Comparison of BE5.2(T) and BE5.2(C) interaction with brain derived neurotrophic factor promoter 4 (BP4) in potassium chloride (KCl) depolarized hippocampal, cortical, and amygdala cultures. Primary hippocampal (A, D), cortical (B, E), and amygdala (C, F) cultures were co-transfected with either BP4-BE5.2(T) or BP4-BE5.2(C) with renilla plasmid. Cells were untreated (A–C) or treated (D–I) with 60 mmol/L KCl for 24 hours before harvest for dual luciferase assay. Relative light units were calculated by normalizing luciferase signal to renilla signal. Fold induction was calculated by dividing relative light units of treated culture by relative light units of vehicle-treated cultures. n ≥ 3, **p < .01, *p < .05. n.s., not significant.

Figure 6

Interaction of BE5.2 (C and T) with brain derived neurotrophic factor promoter 4 (BP4) in response to lithium chloride (LiCl), phorbol-12-myristate-13-acetate (PMA), and forskolin in primary cortical cultures.
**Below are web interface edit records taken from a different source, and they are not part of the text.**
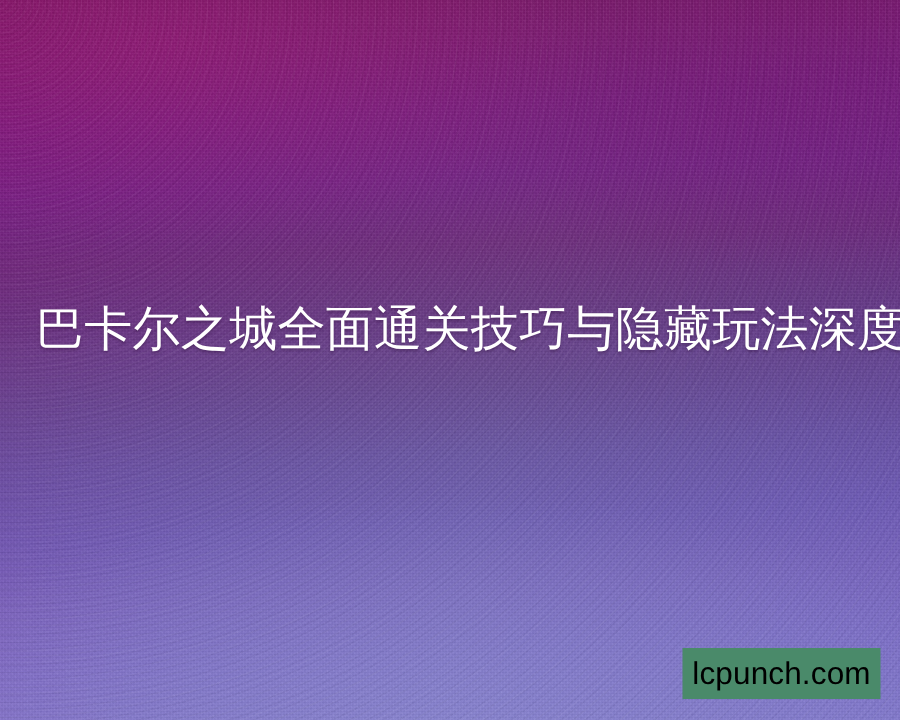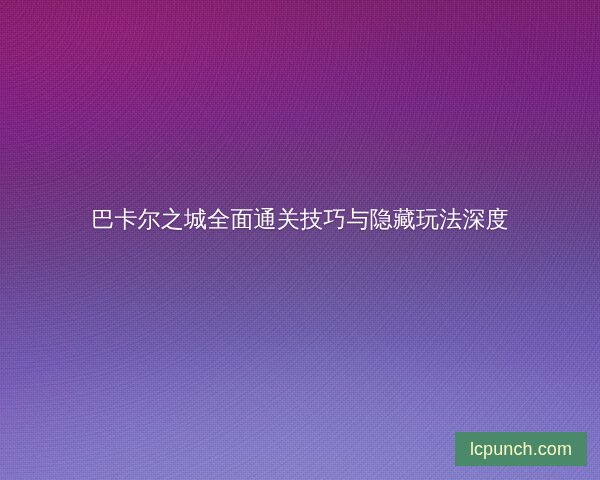--- a/index.html
+++ b/index.html
@@ -97,7 +97,7 @@
 
   .title-line {
     color: #ffffff;
-    font-size: 23px;
+    font-size: 32px;
     line-height: 39px;
     font-weight: 400;
     letter-spacing: 0.2px;

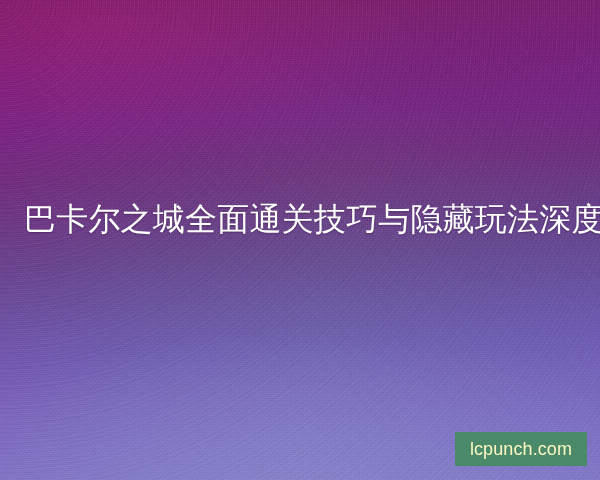--- a/index.html
+++ b/index.html
@@ -119,8 +119,8 @@
   }
 
   .watermark-text {
-    color: #fef9c3;
-    font-size: 18px;
+    color: #000000;
+    font-size: 21px;
     line-height: 1;
     font-weight: 400;
     letter-spacing: 0.1px;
Primary cortical cultures were co-transfected with either BP4 (A, C, D) or BP4-BE5.2(T), BP4-BE5.2(C), or ΔBP4 (B, D, E) with renilla plasmid. Cells were treated with 1 mmol/L LiCl for 72 hours (A, B), 150 nmol/L PMA for 24 hours (C, D), or forskolin for 24 hours (E, F) before harvest for dual luciferase assay. Relative light units were calculated by normalizing luciferase signal to renilla signal. n ≥ 3, **p < .01. DMSO, dimethyl sulfoxide; n.s., not significant.

Figure 7

Combined treatment of phorbol-12-myristate-13-acetate (PMA) and forskolin increased luciferase expression by brain derived neurotrophic factor promoter 4 (BP4) BE5.2 (T) and BP4 BE5.2 (C) in cortical cultures. Primary cortical cultures were co-transfected with either (A) BP4 or (B, C) BP4 BE5.2(T) and BP4 BE5.2(C). Cells were treated with 150 nmol/L PMA and 25 μmol/L forskolin or dimethyl sulfoxide (DMSO) as vehicle treatment for 24 hours before harvest for dual luciferase assay. Relative light units were calculated by normalizing luciferase signal to renilla signal. Fold induction was calculated by dividing relative light units of treated culture by relative light units of vehicle-treated cultures. n ≥ 3, **p < .01, *p < .05, and ^#two-way analysis of variance p > .05 but t test p < .05.